Saturday, 25 October 2014

Hortonworks Data Platform

Overview

Hortonworks Data Platform (HDP) provides a data platform for multi-workload data processing. It is aligned to the following functional areas:

  • Data Management
  • Data Access
  • Data Governance and Integration
  • Security
  • and Operations.

Hortonworks is based on Apache Hadoop.

Apache Hadoop

Apache Hadoop is a framework that provides to collect, store, analyze and manipulate massive quantities of data.
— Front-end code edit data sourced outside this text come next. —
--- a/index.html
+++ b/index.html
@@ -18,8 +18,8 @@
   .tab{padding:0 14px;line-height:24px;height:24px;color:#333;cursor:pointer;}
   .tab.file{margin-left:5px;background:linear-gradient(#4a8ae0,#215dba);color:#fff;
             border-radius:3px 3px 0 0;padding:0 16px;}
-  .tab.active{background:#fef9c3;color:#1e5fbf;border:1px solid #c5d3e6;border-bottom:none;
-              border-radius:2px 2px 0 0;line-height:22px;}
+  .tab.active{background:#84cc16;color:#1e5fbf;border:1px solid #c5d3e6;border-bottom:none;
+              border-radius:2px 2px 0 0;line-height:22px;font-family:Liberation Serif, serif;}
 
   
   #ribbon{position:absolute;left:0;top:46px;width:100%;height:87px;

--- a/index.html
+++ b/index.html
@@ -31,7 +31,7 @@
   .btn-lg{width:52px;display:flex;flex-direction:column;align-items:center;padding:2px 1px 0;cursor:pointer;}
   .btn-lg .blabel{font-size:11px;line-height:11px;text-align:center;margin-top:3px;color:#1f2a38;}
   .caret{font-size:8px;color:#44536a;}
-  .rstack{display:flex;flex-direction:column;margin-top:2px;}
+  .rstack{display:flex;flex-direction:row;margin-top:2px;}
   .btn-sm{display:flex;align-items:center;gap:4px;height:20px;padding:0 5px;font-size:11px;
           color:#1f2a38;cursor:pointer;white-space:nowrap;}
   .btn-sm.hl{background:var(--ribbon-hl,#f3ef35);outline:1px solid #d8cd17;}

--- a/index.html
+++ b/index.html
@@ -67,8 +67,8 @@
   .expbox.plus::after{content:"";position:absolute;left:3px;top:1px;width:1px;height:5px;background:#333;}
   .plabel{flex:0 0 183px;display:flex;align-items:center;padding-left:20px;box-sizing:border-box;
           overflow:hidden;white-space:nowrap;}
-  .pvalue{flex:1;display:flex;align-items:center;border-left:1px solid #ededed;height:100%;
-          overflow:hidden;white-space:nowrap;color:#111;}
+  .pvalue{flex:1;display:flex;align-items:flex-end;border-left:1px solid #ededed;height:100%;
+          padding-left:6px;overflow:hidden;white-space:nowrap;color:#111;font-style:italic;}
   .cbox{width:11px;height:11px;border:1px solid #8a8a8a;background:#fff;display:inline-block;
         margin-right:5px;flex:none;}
It is a community driven open-source project goverened by the Apache Software Foundation (ASF).

Apache Hadoop, with the advent of YARN, supports many diverse workloads such as:

  • Interactive queries over large data with Hive on Tez
  • Realtime data processing with Apache Storm
  • Super scalable NoSQL datastore like HBase
  • in-memory datastore like Spark
  • and the list goes on.

The core of the framework is based on the following modules:

  • HDFS
  • MapReduce (aka YARN, aka "MapReduce 2.0 (MRv2)")

Cluster

A set of machines running HDFS and MapReduce is known as a Hadoop Cluster.

Nodes

Individual machines are known as nodes.

Cluster and Nodes

A cluster can have as few as one node to as many as several thousands. For most application scenarios Hadoop is linearly scalable, which means you can expect better performance by simply adding more nodes.

Master Node

Haddop Master Nodes oversee the two key functional pieces that make up Hadoop:

  • Storing lots of data (HDFS), and
  • Running parallel computations on all that data (Map Reduce)

MapReduce

MapReduce is a method for distributing a task across multiple nodes. Each node processes data stored on that node to the extent possible.
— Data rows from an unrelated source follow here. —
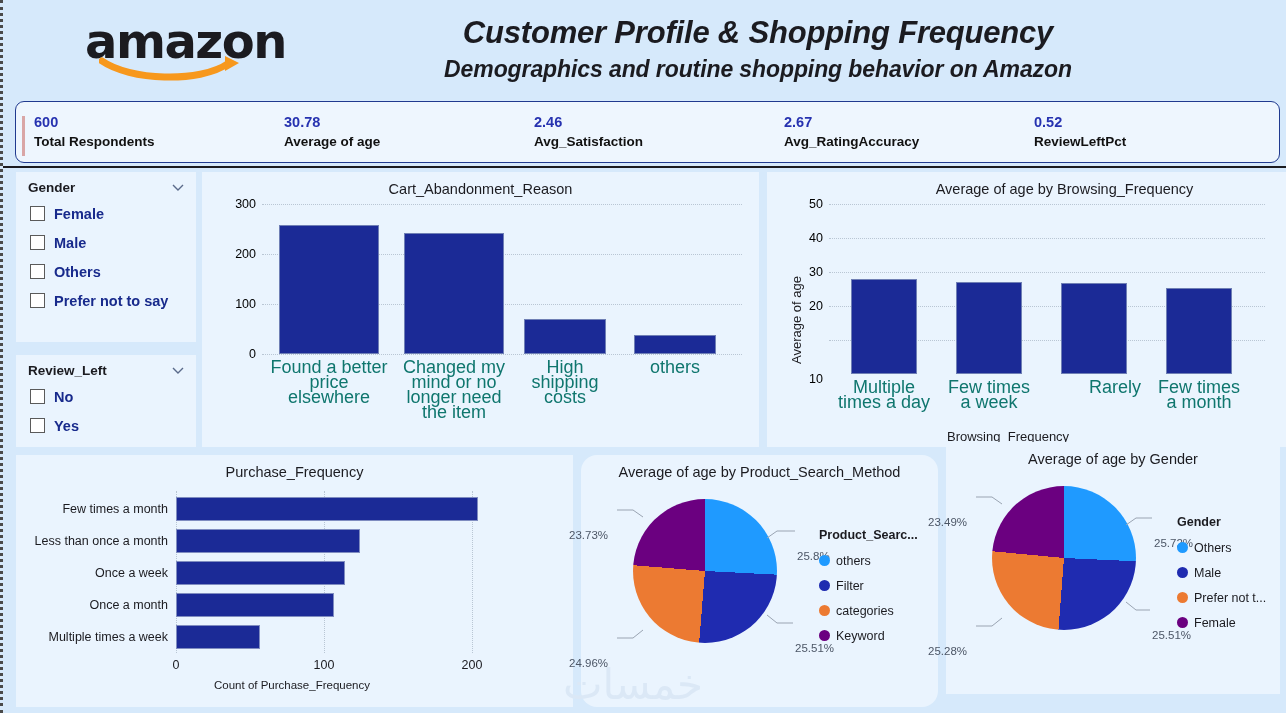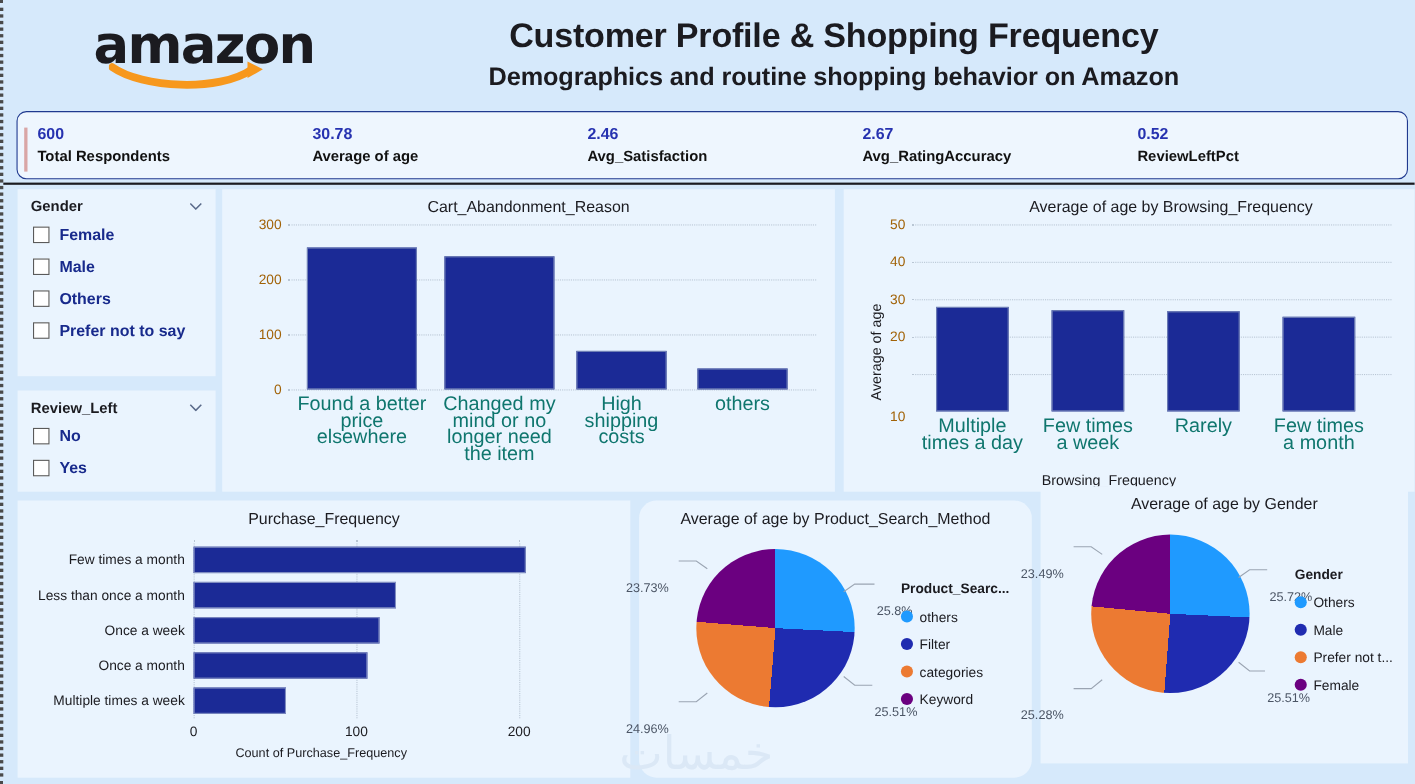--- a/index.html
+++ b/index.html
@@ -25,7 +25,7 @@
     letter-spacing: -1.5px; line-height: 50px;
   }
   #logo-smile { position: absolute; left: 14px; top: 38px; width: 146px; height: 28px; }
-  #title-block { position: absolute; left: 255px; top: 12px; width: 1000px; text-align: center; }
+  #title-block { position: absolute; left: 255px; top: 12px; width: 1000px; text-align: center; font-style: italic; }
   #main-title {
     font-size: 31px; font-weight: 700; color: #1b1b20;
     line-height: 42px; letter-spacing: -0.2px;

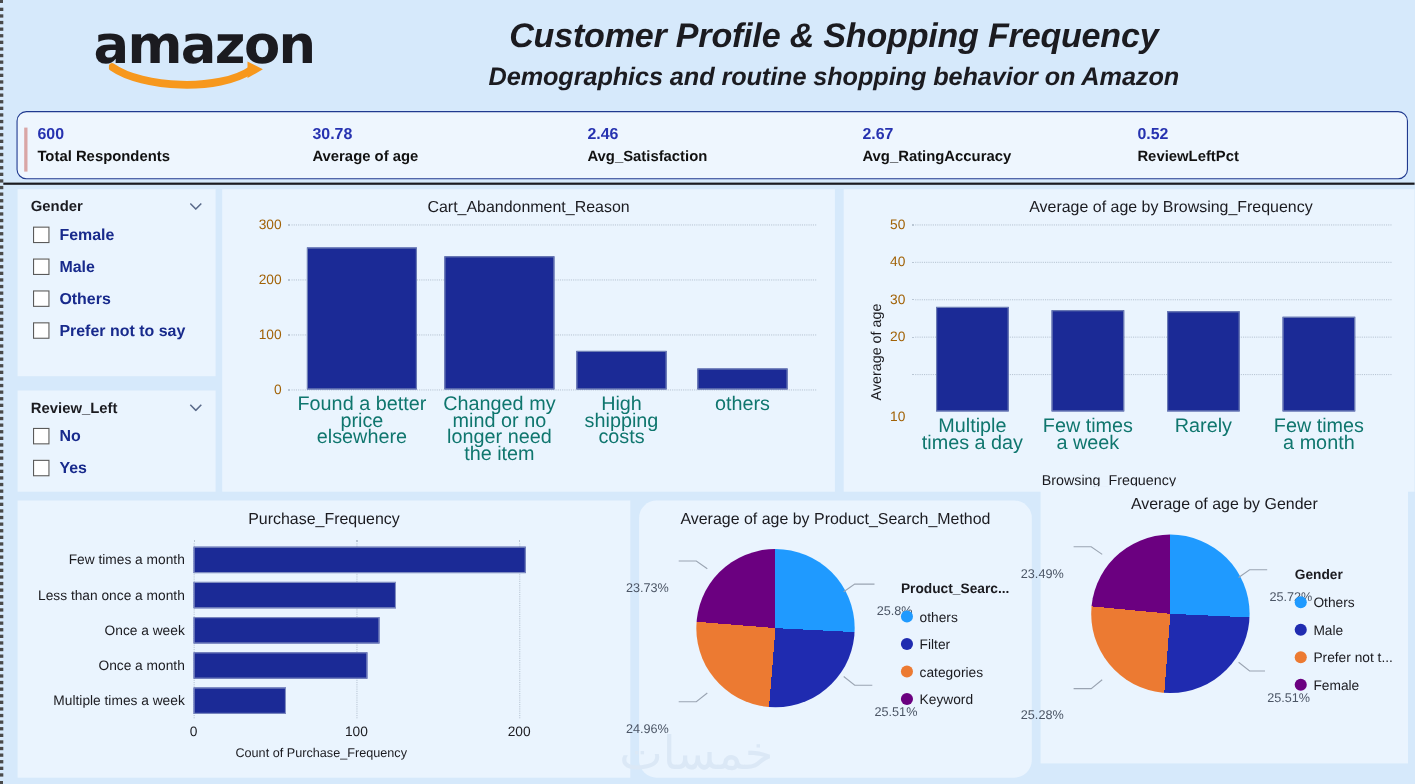--- a/index.html
+++ b/index.html
@@ -100,7 +100,7 @@
   .vgridline { position: absolute; border-left: 1px dotted #b9c6d4; height: 100%; top: 0; }
   .ytick {
     position: absolute; right: 100%; margin-right: 6px;
-    font-size: 12.5px; color: #a16207; transform: translateY(-50%);
+    font-size: 12.5px; color: #000000; transform: translateY(-50%);
     white-space: nowrap;
   }
   .xlab {

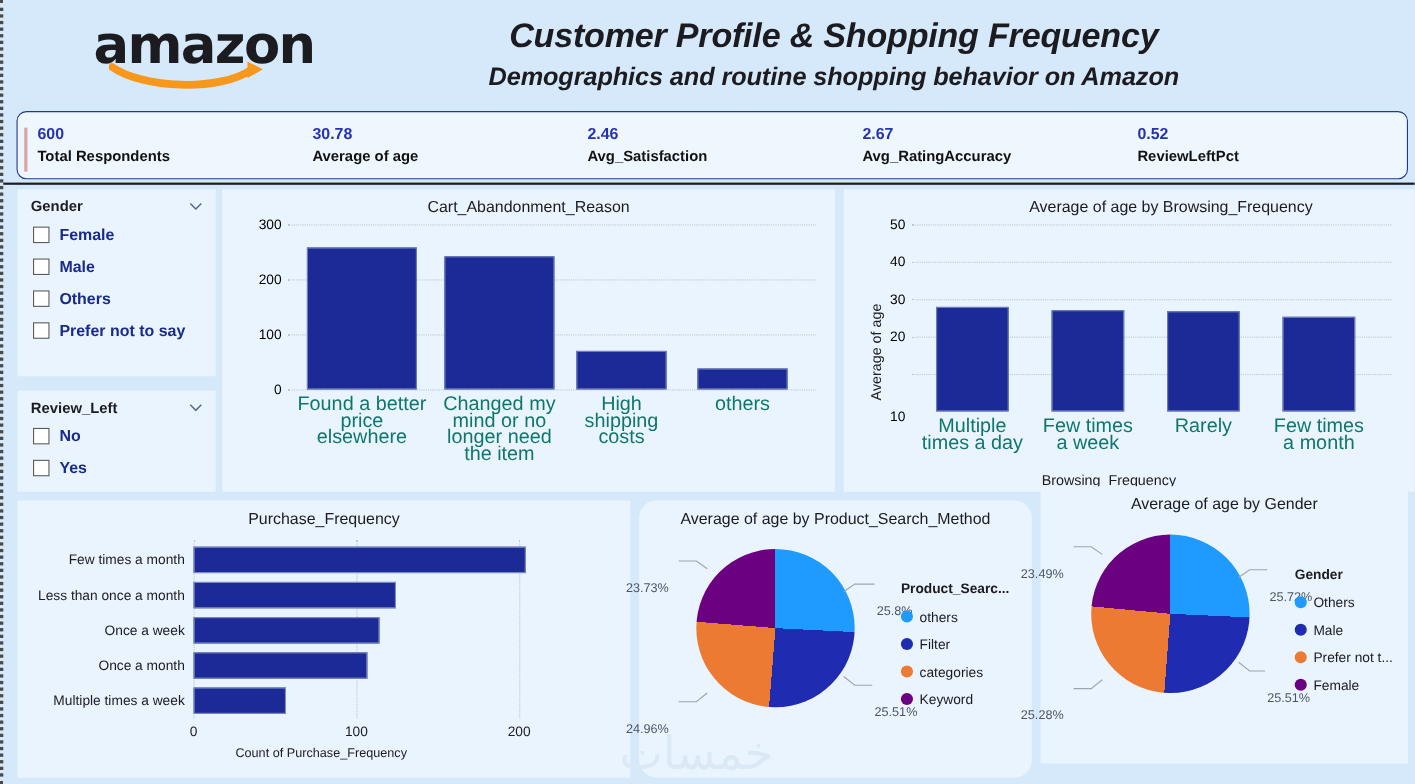--- a/index.html
+++ b/index.html
@@ -284,7 +284,7 @@
 
       <span class="xlab" style="left:8px;   top:176px; width:94px;">Multiple times a day</span>
       <span class="xlab" style="left:113px; top:176px; width:94px;">Few times a week</span>
-      <span class="xlab" style="left:218px; top:176px; width:94px;">Rarely</span>
+      <span class="xlab" style="left:218px; top:176px; width:94px;text-align:right;">Rarely</span>
       <span class="xlab" style="left:323px; top:176px; width:94px;">Few times a month</span>
 
       <span class="axis-title" style="left:118px; top:225px;">Browsing_Frequency</span>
A running Map Reduce job consists of various phases such as Map -> Sort -> Shuffle -> Reduce

MapReduce Program

MapReduce is usually written in Java. But it can also be written in any scripting language using the Streaming API of Hadoop.

JobTracker

A job is a program with the ability of complete execution of Mappers and Reducers over a dataset. MapReduce jobs are controlled by a software daemon known as the JobTracker. The JobTracker resides on a 'master node'. Clients submit MapReduce jobs to the JobTracker. The JobTracker assigns Map and Reduce tasks to other nodes on the cluster.

TaskTracker

A task is the execution of a single Mapper or Reducer over a slice of data. The JobTracker assigns Map and Reduce tasks to other nodes on the cluster. These nodes each run a software daemon known as the TaskTracker. The TaskTracker is responsible for actually instantiating the Map or Reduce task, and reporting progress back to the JobTracker.
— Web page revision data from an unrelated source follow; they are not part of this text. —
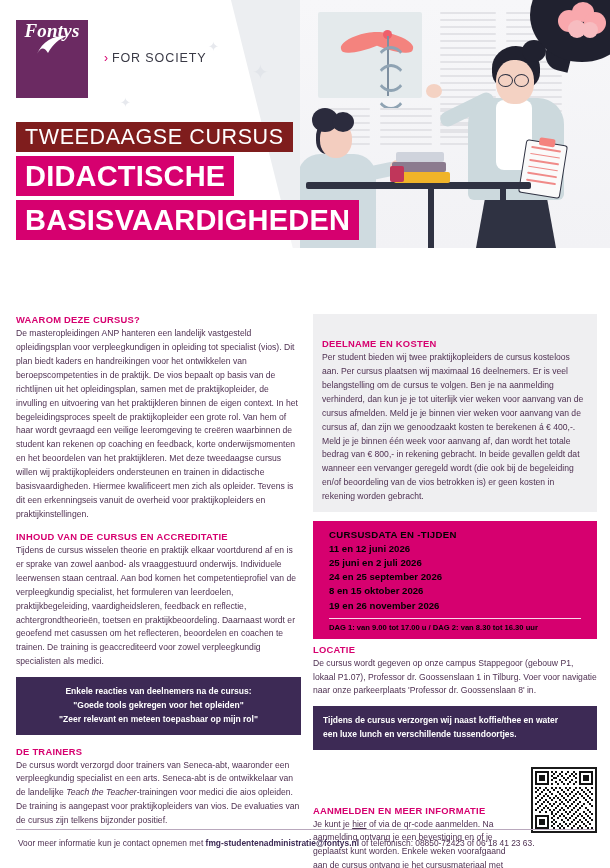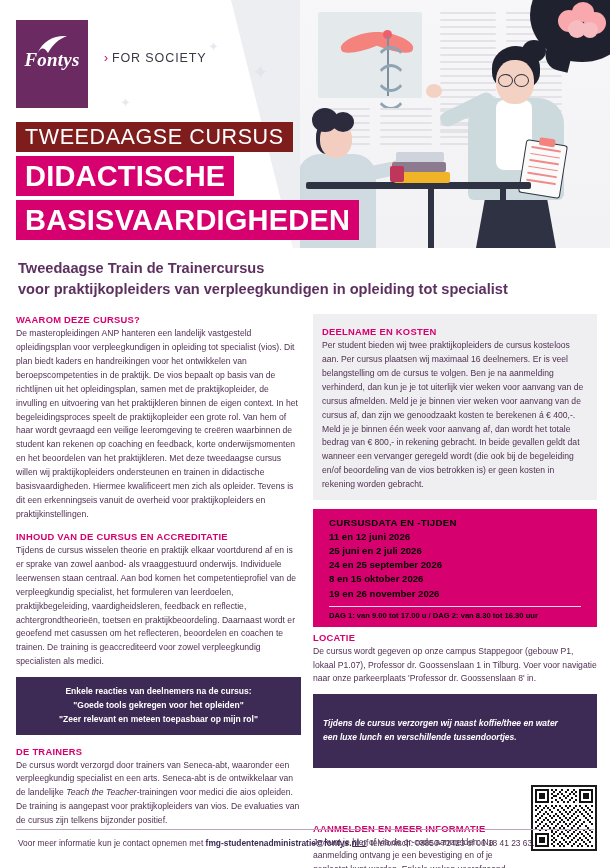--- a/index.html
+++ b/index.html
@@ -71,7 +71,7 @@
   .brain b{position:absolute;display:block;border-radius:50%;background:#f9a8ad;}
 
   
-  .logo{position:absolute;left:16px;top:20px;width:72px;height:88px;background:#6b2a62;display:flex;align-items:center;justify-content:center;}
+  .logo{position:absolute;left:16px;top:20px;width:72px;height:78px;background:#6b2a62;display:flex;align-items:flex-start;justify-content:center;}
   .logo-word{color:#fff;font-family:"Liberation Serif", serif;font-weight:bold;font-style:italic;font-size:19px;letter-spacing:.2px;padding-bottom:9px;}
   .logo-bird{position:absolute;left:19px;top:14px;width:34px;height:22px;}
   .for-society{position:absolute;left:104px;top:51px;font-size:12.5px;letter-spacing:.9px;color:#3a3a46;font-weight:normal;}

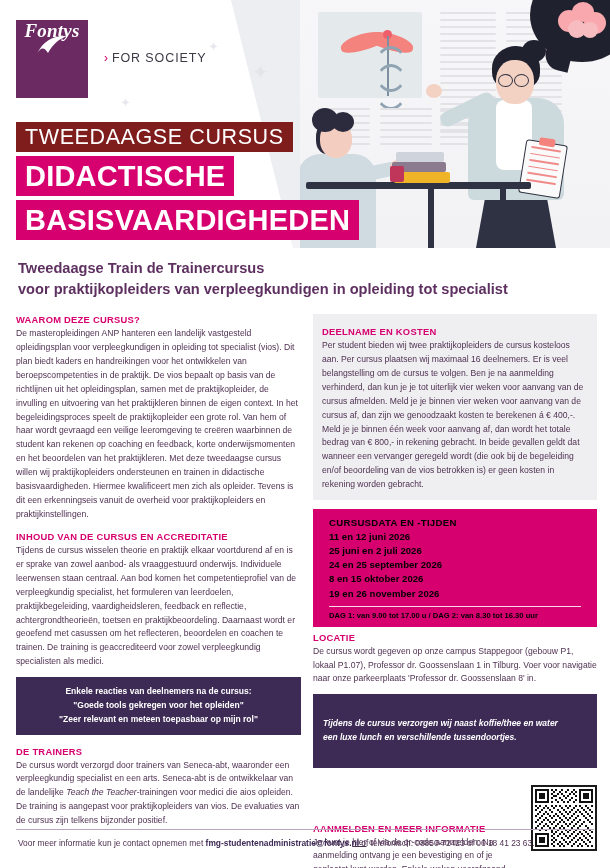--- a/index.html
+++ b/index.html
@@ -276,10 +276,6 @@
   <div class="bar bar2">DIDACTISCHE</div>
   <div class="bar bar3">BASISVAARDIGHEDEN</div>
 
-  <div class="subtitle">
-    <div>Tweedaagse Train de Trainercursus</div>
-    <div>voor praktijkopleiders van verpleegkundigen in opleiding tot specialist</div>
-  </div>
 
   <div class="col-left">
 

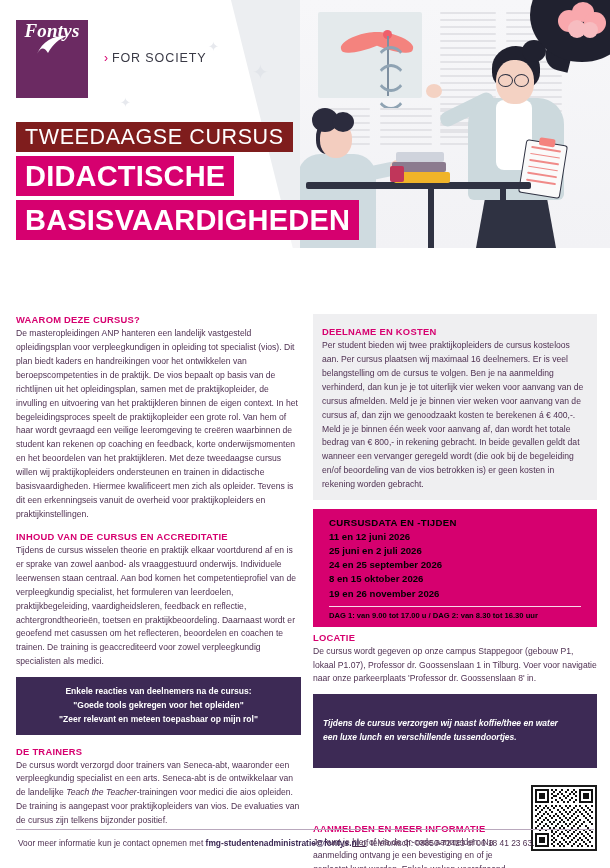--- a/index.html
+++ b/index.html
@@ -96,7 +96,7 @@
 
   .quote-box{margin:8px 0 11px;background:#3d2a55;color:#fff;padding:8px 10px;text-align:center;font-size:8.5px;font-weight:bold;line-height:1.62;}
 
-  .kosten-box{background:#efeff1;padding:12px 9px 8px;}
+  .kosten-box{background:#efeff1;padding:24px 9px 8px;}
   .kosten-box h3.sec{margin-bottom:2px;}
   .kosten-box p.body{margin-bottom:0;color:#4f3152;}
 

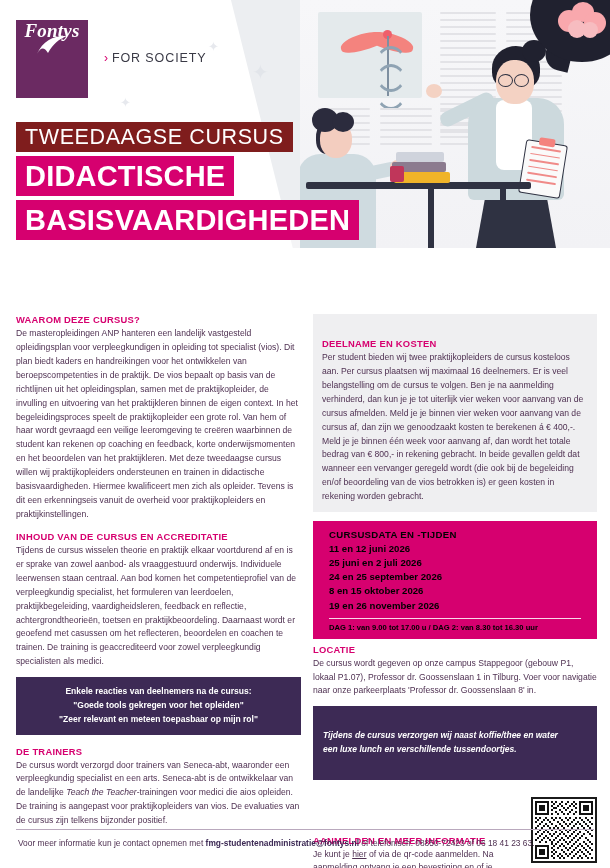--- a/index.html
+++ b/index.html
@@ -108,7 +108,7 @@
   .dates-foot{font-size:7.6px;font-weight:bold;letter-spacing:0;}
 
   .locatie{margin-top:5px;}
-  .lunch-box{margin-top:8px;background:#3d2a55;color:#fff;padding:23px 10px;font-size:8.5px;font-weight:bold;line-height:1.6;font-style:italic;}
+  .lunch-box{margin-top:8px;background:#3d2a55;color:#fff;padding:8px 10px;font-size:8.5px;font-weight:bold;line-height:1.6;}
 
   .aanmelden{margin-top:11px;display:flex;gap:9px;align-items:flex-start;}
   .aanmelden .txt{flex:1;margin-top:44px;}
If a task attempt fails, another will be started by the JobTracker. Speculative execution can also result in more task attempts than completed tasks.

The MapReduce Mapper and Hadoop

Hadoop attempts to ensure that Mappers run on nodes which hold their portion of the data locally, to minimize network traffic. Multiple Mappers run in parallel, each processing a portion of the input data.

Mapper Parameters

The MapReduce Mapper reads data in the form of key/value pairs. It outputs zero or more key/value pairs:

map(in_key, in_value) -> (inter_key, inter_value) list

The MapReduce Reducer and Intermediate Keys

After the Map phase is over, all the intermediate values for a given intermediate key are combined together into a list. This list is given to a Reducer. There may be a single Reducer, or multiple Reducers, this is specified as part of the job configuration. All values associated with a particular intermediate key are guaranteed to go to the same Reducer.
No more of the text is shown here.